Using the records below, report how many lines hold "Унибелус", with no extra text.

DATA FOR PROCESSING >>
****************************************
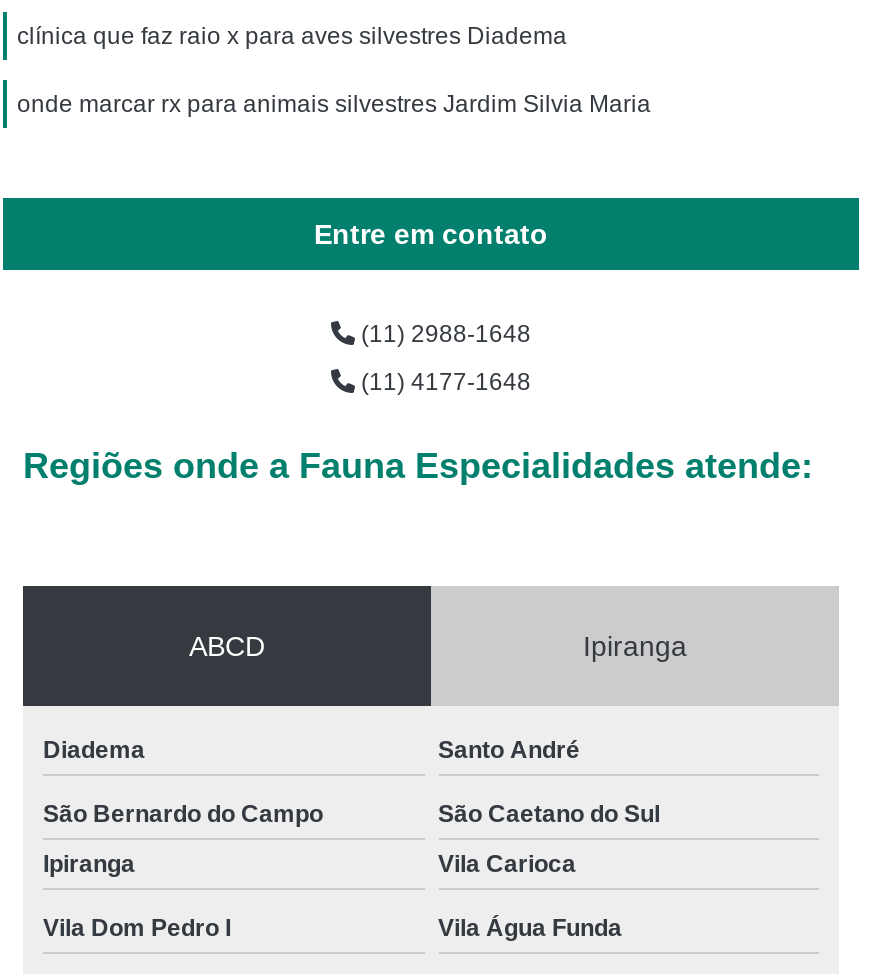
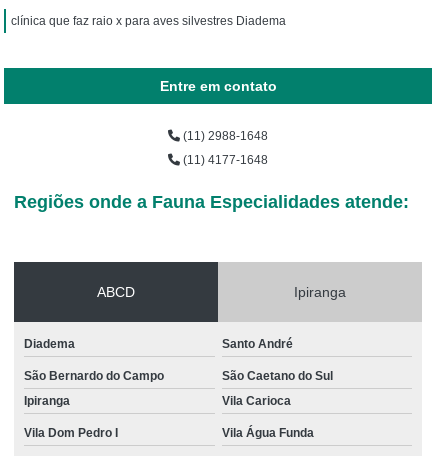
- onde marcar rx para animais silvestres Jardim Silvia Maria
****************************************
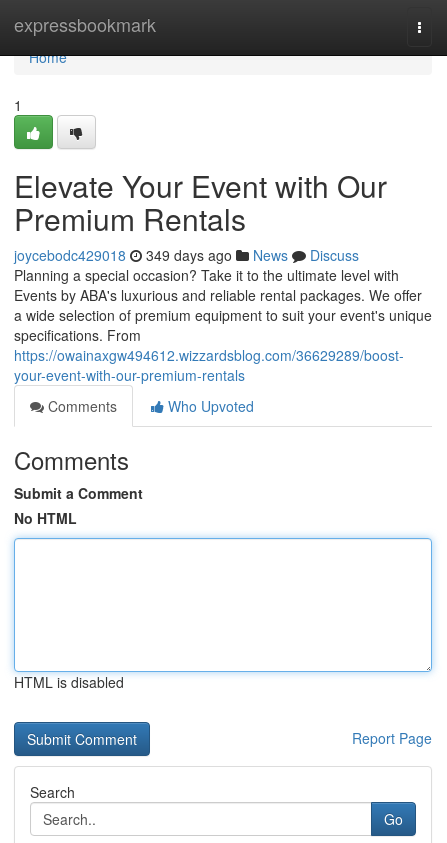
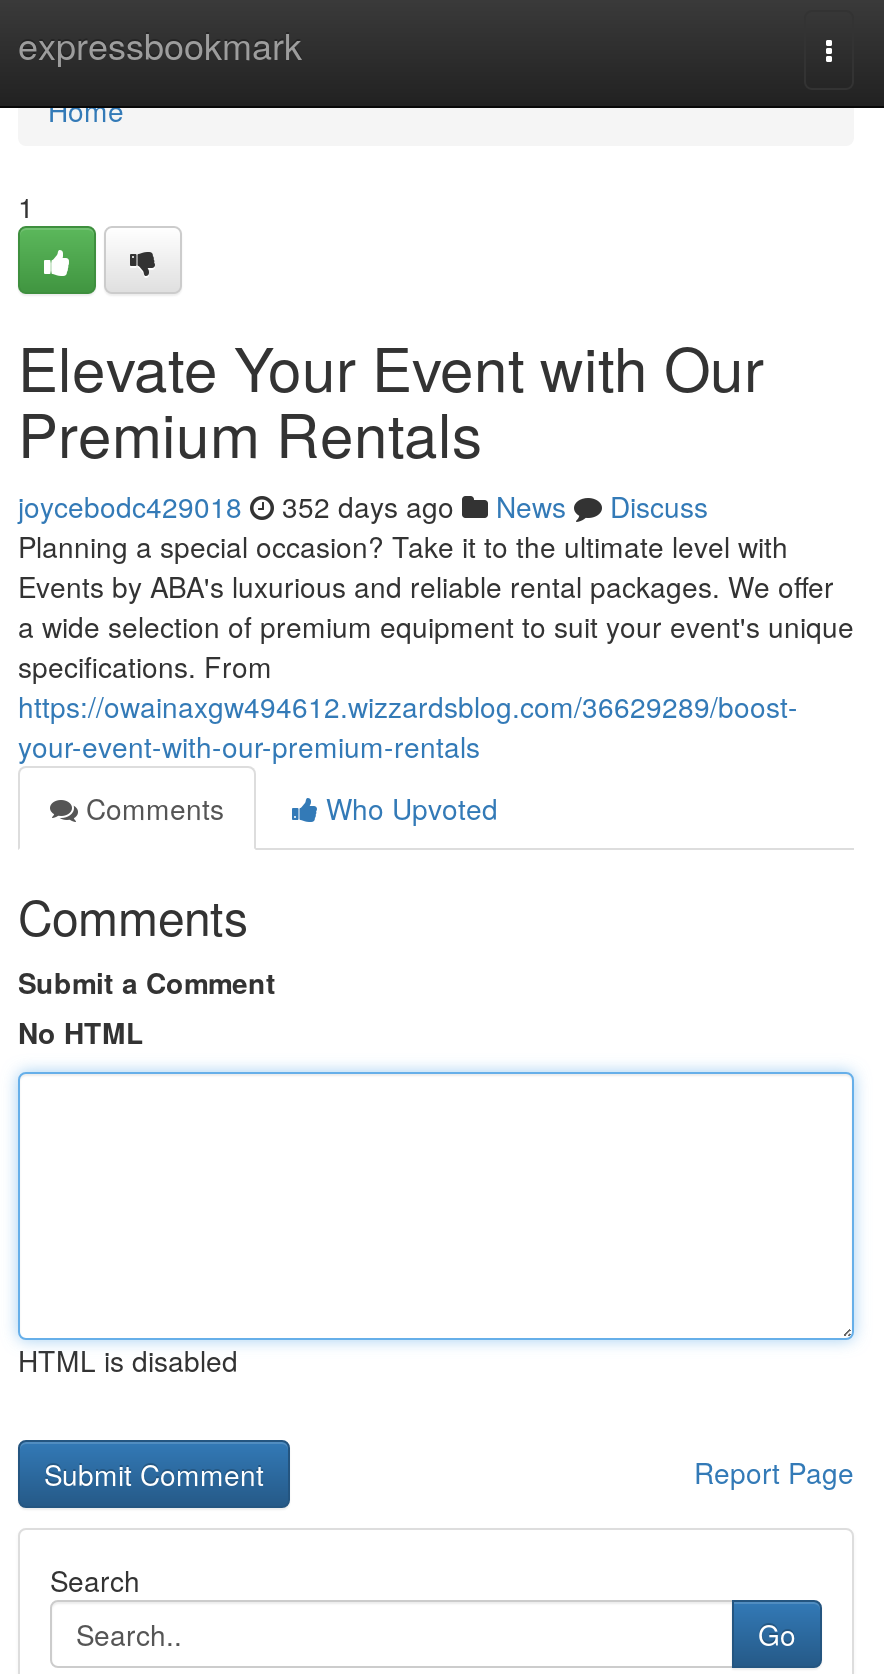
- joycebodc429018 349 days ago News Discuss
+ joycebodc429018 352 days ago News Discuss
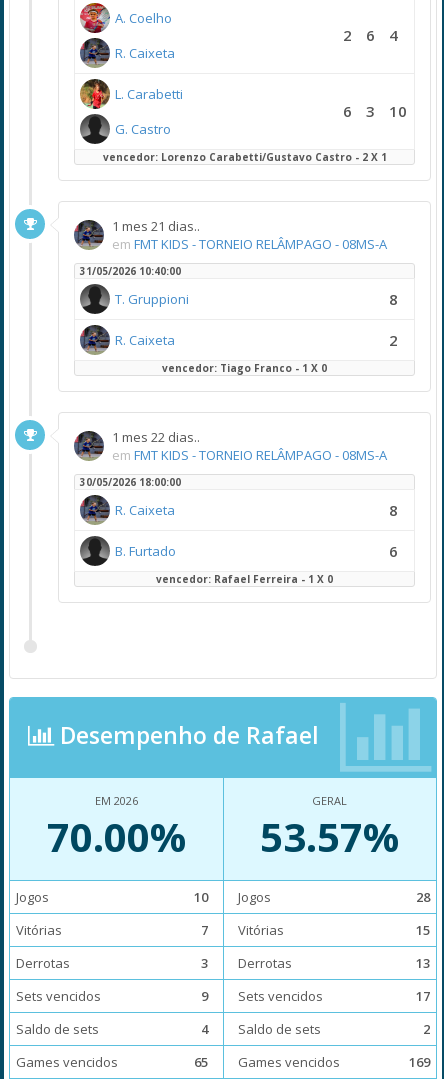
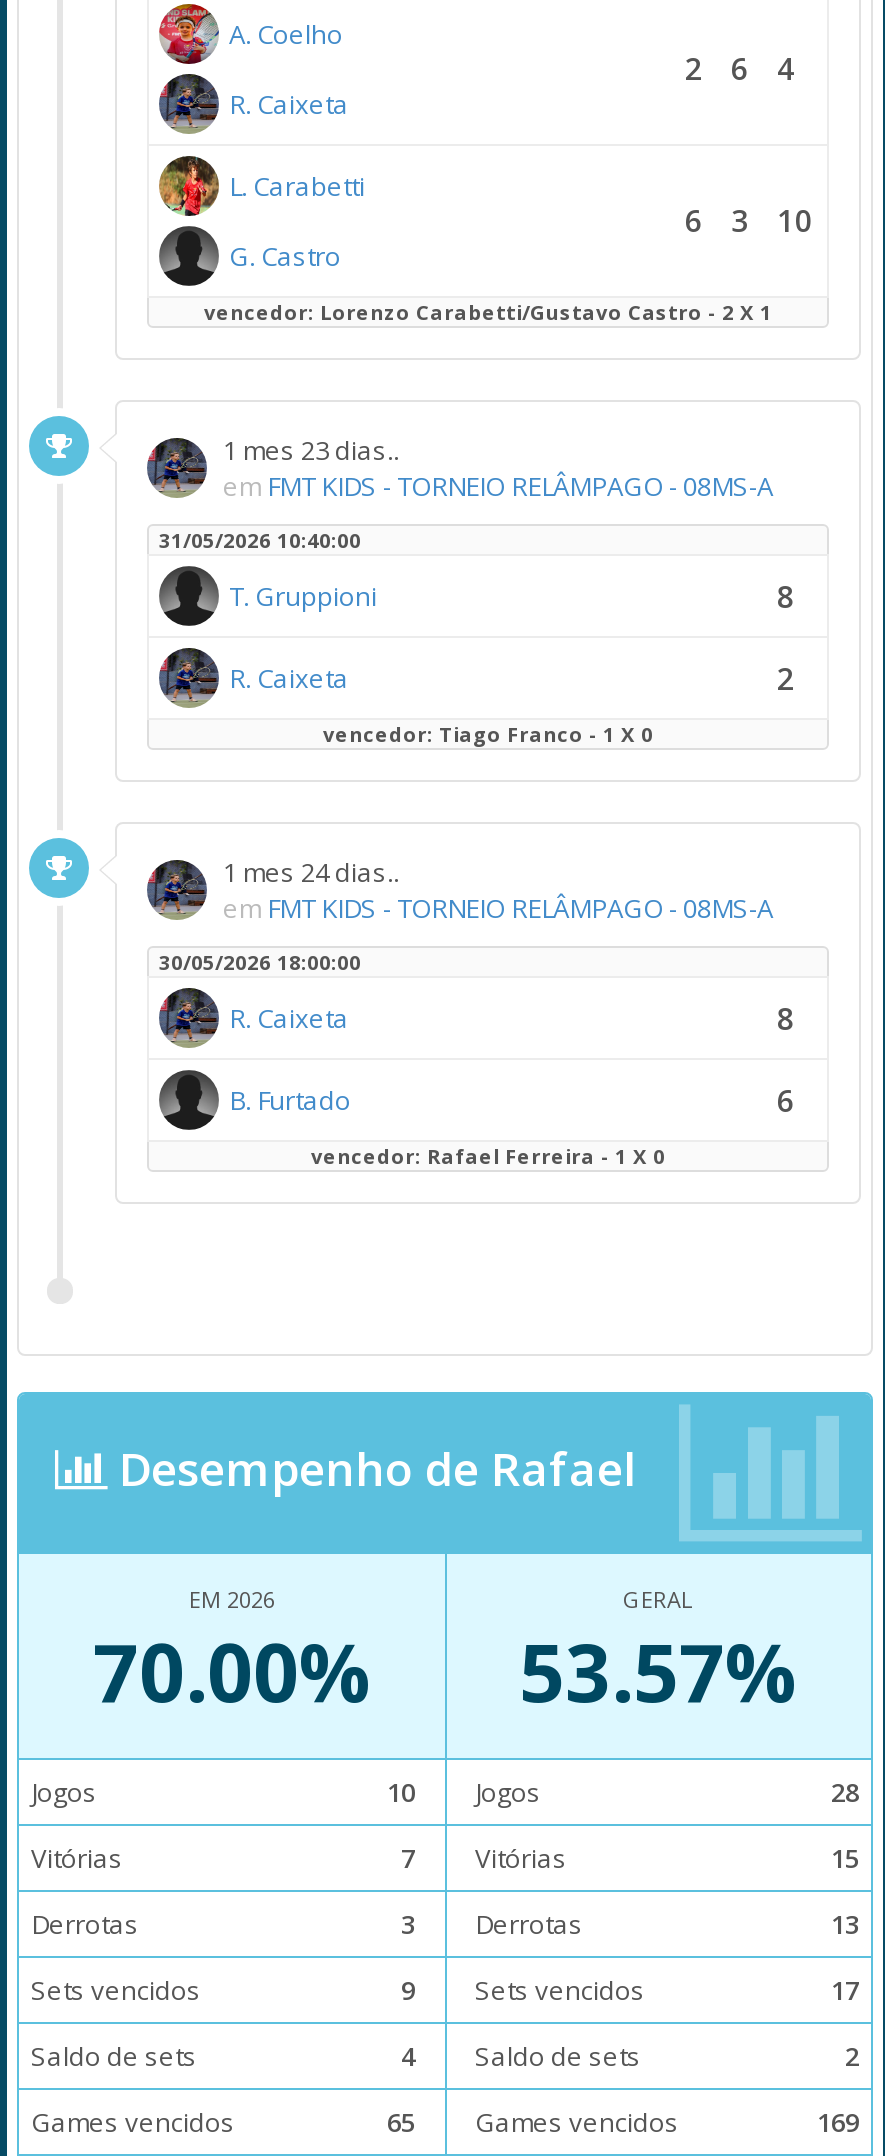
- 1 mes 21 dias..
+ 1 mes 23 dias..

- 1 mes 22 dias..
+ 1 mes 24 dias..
****************************************
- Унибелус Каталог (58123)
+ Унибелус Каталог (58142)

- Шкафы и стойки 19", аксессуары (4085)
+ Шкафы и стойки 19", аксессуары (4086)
****************************************
RESULT BELOW >>
2